Only the lines below starting at the one containing "[715,152,786,166] XeLaTex ->" and ending at the one containing "(956, 201) none -> [388,828,418,842] XX" belong in the answer, each copied exactly.

**Records for processing:**
☆ ☆ ☆
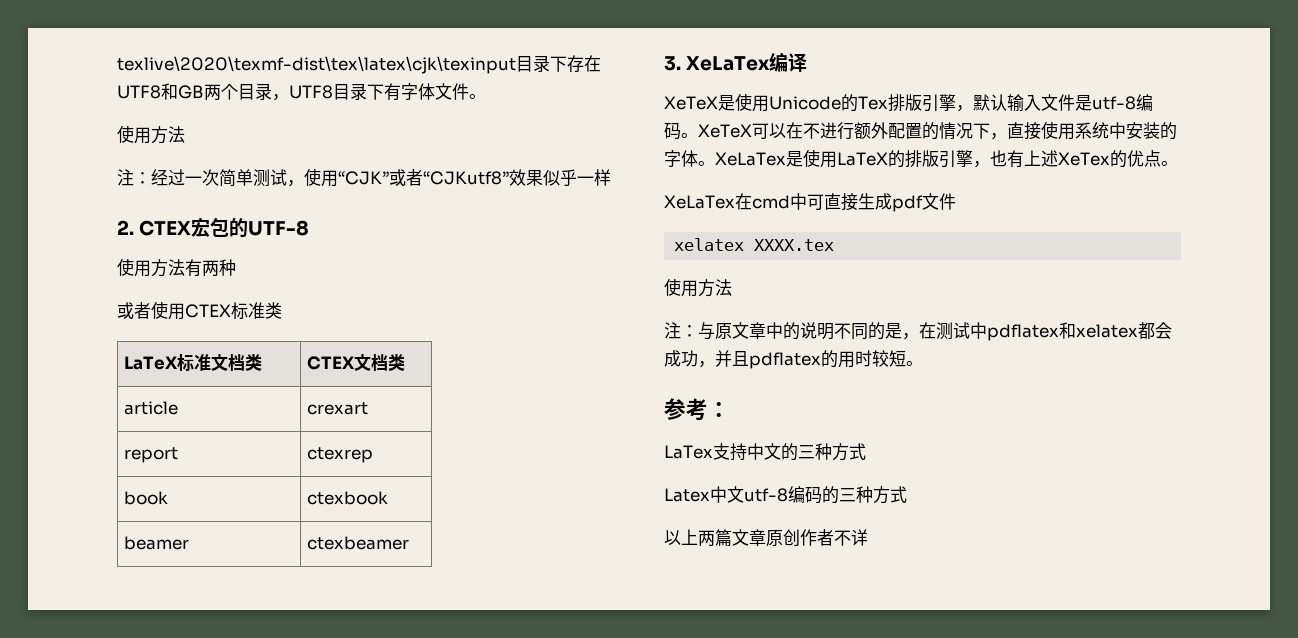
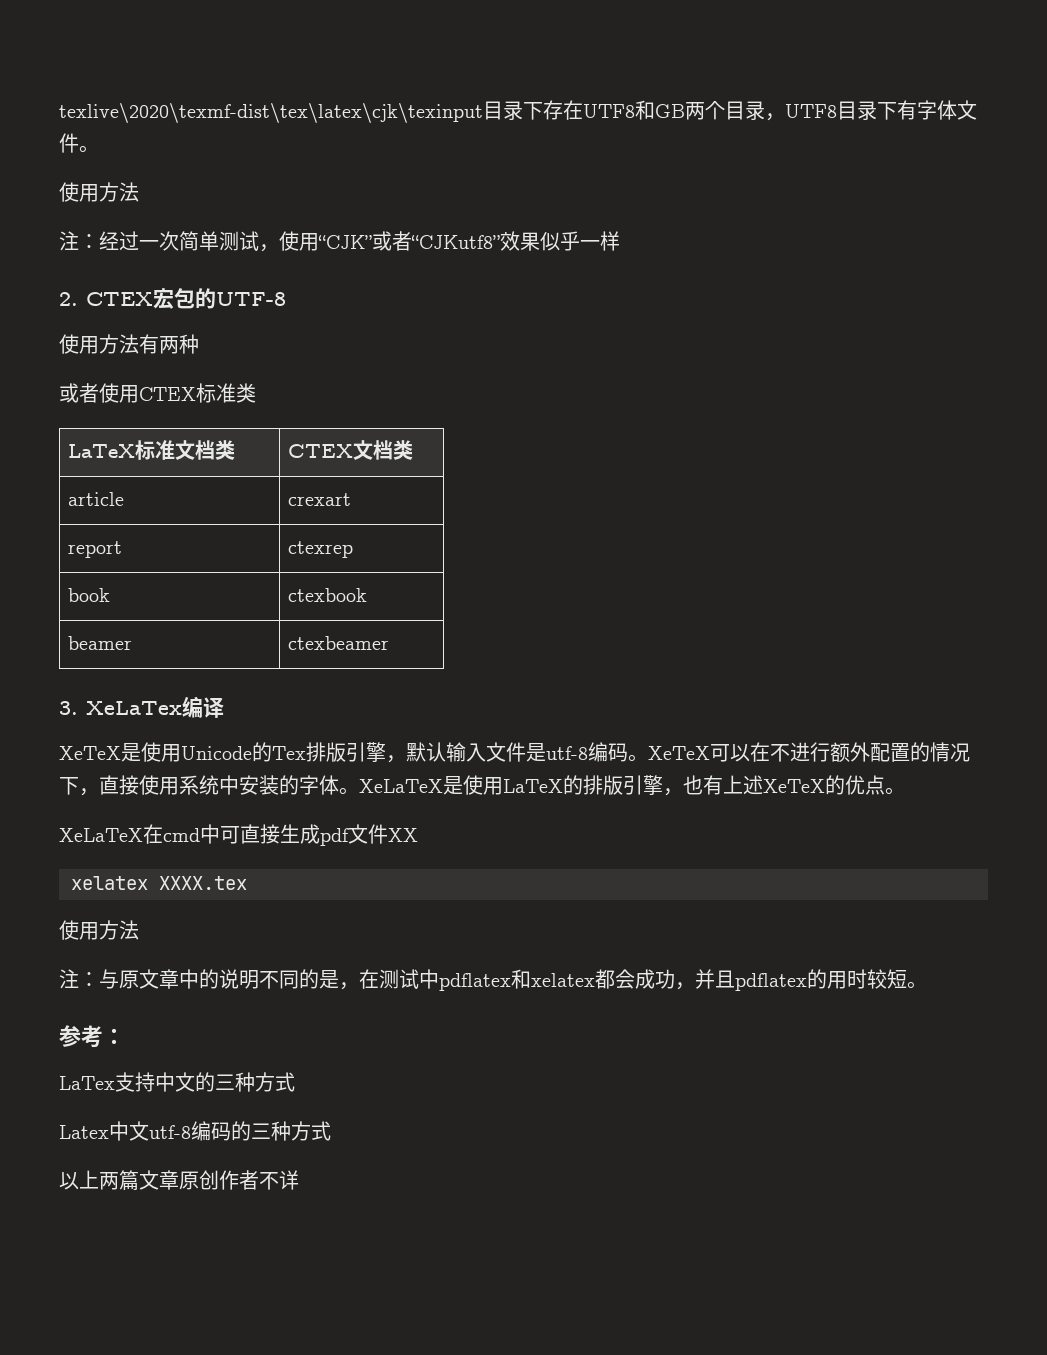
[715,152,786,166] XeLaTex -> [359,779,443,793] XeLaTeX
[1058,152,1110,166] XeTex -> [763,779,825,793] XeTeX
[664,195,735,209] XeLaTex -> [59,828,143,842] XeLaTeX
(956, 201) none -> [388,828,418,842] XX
☆ ☆ ☆
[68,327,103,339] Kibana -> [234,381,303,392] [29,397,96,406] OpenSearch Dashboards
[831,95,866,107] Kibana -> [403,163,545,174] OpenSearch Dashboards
☆ ☆ ☆
**Task result:**
[715,152,786,166] XeLaTex -> [359,779,443,793] XeLaTeX
[1058,152,1110,166] XeTex -> [763,779,825,793] XeTeX
[664,195,735,209] XeLaTex -> [59,828,143,842] XeLaTeX
(956, 201) none -> [388,828,418,842] XX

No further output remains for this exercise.